Manuela D’Ávila esquece pandemia e convoca manifestações contra o Carrefour A candidata à prefeitura de Porto Alegre, Manuela D’Ávila (PCdoB), que em março usou as rede sociais para criticar o presidente Jair Bolsonaro pelo fato de ele dizer que o Brasil não poderia para em meio à pandemia parece ter mudado de opinião com relação ao isolamento social para enfrentamento do coronavírus. Manuela usou o Twitter na sexta-feira (20) para convocar manifestações em frente a lojas do Carrefour.

O supermercado tem sofrido uma onda de boicotes desde sexta, quando um vídeo viralizou na internet ao mostrar João Alberto, de 40 anos, sendo espancado até a morte dentro de uma loja do Carrefour em Porto Alegre.

Os dois acusados pelas agressões foram presos. Mas a candidata entende que é preciso boicotar o Carrefour, mesmo sem deixar claro sobre qual punição seria mais adequada a ele, além da depredação e aglomeração de pessoas gritando palavras de ordem.

Ao comentar a mudança brusca de comportamento de Manuela, a deputada federal Bia Kicis (PSL-DF) disse: “Parece que o vírus tem seleção ideológica”.

Família reprova uso político dos protestos

Uma onda de manifestações sucedeu o assassinato. Houve violentos protestos em Porto Alegre, São Paulo, Brasília, Curitiba e Rio de Janeiro. Mas, para familiares e amigos de Beto, ou Nego Beto, entidades políticas e sociais tentaram se apropriar do ato.

Neste sábado (21), logo após o sepultamento, Thais Freitas, 22, filha mais velha de Beto, contou que viu pessoas distribuírem panfletos de políticos para os manifestantes.
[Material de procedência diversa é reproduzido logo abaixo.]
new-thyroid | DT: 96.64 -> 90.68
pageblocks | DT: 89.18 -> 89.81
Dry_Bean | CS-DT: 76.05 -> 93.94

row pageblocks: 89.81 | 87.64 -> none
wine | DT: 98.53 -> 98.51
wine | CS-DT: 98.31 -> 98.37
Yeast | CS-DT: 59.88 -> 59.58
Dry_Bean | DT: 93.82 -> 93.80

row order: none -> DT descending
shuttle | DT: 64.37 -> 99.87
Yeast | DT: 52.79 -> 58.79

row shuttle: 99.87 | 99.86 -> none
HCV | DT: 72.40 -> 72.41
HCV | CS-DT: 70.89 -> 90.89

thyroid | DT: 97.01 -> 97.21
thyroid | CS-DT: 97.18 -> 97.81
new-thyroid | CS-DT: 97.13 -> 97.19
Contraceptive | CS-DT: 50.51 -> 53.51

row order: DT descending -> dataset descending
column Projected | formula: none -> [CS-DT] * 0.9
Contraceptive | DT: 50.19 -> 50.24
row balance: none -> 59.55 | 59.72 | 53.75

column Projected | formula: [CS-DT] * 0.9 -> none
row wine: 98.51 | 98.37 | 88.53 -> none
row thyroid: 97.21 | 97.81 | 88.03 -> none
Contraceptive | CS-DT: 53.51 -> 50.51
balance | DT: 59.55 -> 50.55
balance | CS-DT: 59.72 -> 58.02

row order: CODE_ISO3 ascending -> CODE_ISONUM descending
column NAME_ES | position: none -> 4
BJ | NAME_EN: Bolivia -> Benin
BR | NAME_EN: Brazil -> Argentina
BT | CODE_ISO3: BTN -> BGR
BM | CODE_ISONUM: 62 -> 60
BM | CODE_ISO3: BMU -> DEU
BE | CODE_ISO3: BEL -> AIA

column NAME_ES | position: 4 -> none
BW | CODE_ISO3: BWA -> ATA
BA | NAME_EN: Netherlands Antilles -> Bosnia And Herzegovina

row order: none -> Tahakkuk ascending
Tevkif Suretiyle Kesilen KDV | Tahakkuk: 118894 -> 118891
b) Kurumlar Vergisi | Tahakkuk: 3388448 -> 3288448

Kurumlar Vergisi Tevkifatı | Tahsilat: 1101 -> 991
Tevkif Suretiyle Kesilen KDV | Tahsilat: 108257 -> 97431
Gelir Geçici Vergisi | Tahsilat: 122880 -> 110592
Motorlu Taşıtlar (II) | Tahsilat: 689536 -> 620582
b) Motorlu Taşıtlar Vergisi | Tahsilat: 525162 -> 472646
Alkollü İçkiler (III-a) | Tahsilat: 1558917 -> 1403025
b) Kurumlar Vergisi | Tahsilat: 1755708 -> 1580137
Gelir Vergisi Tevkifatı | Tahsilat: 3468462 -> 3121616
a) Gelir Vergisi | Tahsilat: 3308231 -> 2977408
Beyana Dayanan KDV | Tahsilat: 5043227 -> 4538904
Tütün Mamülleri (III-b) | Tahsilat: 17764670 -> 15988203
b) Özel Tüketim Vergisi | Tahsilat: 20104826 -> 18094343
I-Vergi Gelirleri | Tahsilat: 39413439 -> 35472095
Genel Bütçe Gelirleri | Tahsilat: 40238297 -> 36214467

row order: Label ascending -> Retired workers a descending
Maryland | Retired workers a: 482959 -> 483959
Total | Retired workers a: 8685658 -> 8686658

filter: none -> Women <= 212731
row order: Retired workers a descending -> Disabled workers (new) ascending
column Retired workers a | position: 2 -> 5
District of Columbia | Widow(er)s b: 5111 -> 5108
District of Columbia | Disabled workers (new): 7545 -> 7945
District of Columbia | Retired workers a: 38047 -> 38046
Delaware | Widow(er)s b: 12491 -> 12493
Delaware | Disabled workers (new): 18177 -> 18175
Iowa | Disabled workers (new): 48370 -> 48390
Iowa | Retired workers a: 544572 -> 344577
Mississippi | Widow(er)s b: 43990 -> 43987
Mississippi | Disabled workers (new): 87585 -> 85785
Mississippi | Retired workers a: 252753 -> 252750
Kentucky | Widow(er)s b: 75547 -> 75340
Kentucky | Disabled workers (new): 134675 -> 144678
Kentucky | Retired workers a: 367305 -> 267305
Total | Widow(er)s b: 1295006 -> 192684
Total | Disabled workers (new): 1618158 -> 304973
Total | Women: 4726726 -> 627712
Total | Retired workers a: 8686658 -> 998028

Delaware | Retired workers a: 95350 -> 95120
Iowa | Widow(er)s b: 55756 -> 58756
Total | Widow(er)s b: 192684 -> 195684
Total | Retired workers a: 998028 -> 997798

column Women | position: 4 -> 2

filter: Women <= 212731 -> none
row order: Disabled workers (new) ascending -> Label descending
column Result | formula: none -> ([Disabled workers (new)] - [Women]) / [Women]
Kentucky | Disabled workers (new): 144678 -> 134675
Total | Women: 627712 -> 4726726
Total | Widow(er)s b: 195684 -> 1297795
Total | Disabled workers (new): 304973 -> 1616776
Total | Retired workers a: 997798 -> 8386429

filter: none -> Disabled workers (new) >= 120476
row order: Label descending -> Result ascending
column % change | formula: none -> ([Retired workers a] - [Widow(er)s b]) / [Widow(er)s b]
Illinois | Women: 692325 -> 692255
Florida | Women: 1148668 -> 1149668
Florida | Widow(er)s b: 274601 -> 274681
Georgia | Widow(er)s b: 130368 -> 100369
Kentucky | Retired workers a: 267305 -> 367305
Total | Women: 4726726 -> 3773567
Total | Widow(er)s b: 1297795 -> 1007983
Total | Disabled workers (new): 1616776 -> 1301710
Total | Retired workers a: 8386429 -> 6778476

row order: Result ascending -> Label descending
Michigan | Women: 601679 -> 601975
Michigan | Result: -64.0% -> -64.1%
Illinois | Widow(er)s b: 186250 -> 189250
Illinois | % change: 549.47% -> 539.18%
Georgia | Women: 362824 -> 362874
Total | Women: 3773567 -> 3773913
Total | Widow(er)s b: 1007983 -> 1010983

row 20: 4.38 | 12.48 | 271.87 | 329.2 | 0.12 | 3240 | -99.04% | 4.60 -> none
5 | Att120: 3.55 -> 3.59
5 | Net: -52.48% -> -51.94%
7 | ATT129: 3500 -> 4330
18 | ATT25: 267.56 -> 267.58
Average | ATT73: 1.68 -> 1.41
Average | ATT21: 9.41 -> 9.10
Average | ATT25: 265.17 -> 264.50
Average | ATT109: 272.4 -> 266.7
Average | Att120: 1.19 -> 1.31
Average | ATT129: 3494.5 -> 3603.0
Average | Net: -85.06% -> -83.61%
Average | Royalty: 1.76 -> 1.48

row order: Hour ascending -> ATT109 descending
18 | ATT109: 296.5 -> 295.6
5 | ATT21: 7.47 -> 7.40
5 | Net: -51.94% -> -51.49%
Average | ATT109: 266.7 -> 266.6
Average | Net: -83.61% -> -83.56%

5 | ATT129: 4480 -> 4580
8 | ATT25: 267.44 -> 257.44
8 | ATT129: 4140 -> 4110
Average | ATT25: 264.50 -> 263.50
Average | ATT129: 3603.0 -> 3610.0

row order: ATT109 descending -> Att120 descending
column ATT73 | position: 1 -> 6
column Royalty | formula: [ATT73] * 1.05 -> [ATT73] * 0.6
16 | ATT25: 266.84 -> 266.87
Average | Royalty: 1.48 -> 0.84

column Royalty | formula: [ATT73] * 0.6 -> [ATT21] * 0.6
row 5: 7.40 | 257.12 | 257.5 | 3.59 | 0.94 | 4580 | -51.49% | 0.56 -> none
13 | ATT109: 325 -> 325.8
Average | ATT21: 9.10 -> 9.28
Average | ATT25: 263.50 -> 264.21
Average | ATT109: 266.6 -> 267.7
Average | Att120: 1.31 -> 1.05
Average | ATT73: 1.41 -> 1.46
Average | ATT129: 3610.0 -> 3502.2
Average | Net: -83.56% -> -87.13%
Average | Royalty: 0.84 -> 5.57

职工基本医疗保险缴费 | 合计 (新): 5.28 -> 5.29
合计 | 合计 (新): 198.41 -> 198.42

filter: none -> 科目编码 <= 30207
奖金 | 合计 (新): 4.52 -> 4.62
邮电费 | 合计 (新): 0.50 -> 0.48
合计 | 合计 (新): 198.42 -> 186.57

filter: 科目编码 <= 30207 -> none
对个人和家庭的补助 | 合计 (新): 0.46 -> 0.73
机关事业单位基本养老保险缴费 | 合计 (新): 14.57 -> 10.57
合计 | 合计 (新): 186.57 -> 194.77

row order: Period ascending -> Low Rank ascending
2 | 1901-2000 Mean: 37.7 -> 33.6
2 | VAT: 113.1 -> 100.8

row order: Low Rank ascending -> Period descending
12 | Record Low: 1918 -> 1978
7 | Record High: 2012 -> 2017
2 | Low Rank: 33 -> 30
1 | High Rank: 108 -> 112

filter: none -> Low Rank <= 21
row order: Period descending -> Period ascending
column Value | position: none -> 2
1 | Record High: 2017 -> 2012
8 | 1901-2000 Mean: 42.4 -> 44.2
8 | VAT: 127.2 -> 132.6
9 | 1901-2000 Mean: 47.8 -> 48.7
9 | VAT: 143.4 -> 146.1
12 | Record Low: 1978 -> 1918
Durante o ato, entidades como a CUT e pessoas filiadas a partidos entoaram palavras de ordem contra o racismo e também contra o presidente Jair Bolsonaro (sem partido).

Para o presidente da Liga Passo D Areia de Futebol e amigo de Beto, Paulão Paqueta, 50, que pediu para ter seu nome reproduzido dessa forma, o que aconteceu no protesto foi "absurdo". Paqueta afirma que muitas vezes mal podia escutar a manifestação e as falas de familiares e amigos por causa de um carro de som que teria sido levado ao protesto por entidades políticas que ele não soube nomear.

Várias lojas do Carrefour foram vandalizadas. A imagem de uma funcionária, também negra, tentando apagar o fogo nas prateleiras mostra o desespero de quem tenta salvar literalmente o seu emprego.

Nas manifestações Beto tem sido apontado como vítima de racismo. No entanto, a delegada Roberta Bertoldo, da 2ª Delegacia de Homicídios e Proteção à Pessoa de Porto Alegre, responsável pela investigação, disse que não se trata de racismo. O inquérito apura a motivação das agressões.

A chefe da Polícia Civil, Nadine Anflor, afirmou que é impossível negar que o racismo estrutural existe, mas que é precoce nesse momento elucidar o caso e que a motivação está sendo investigada.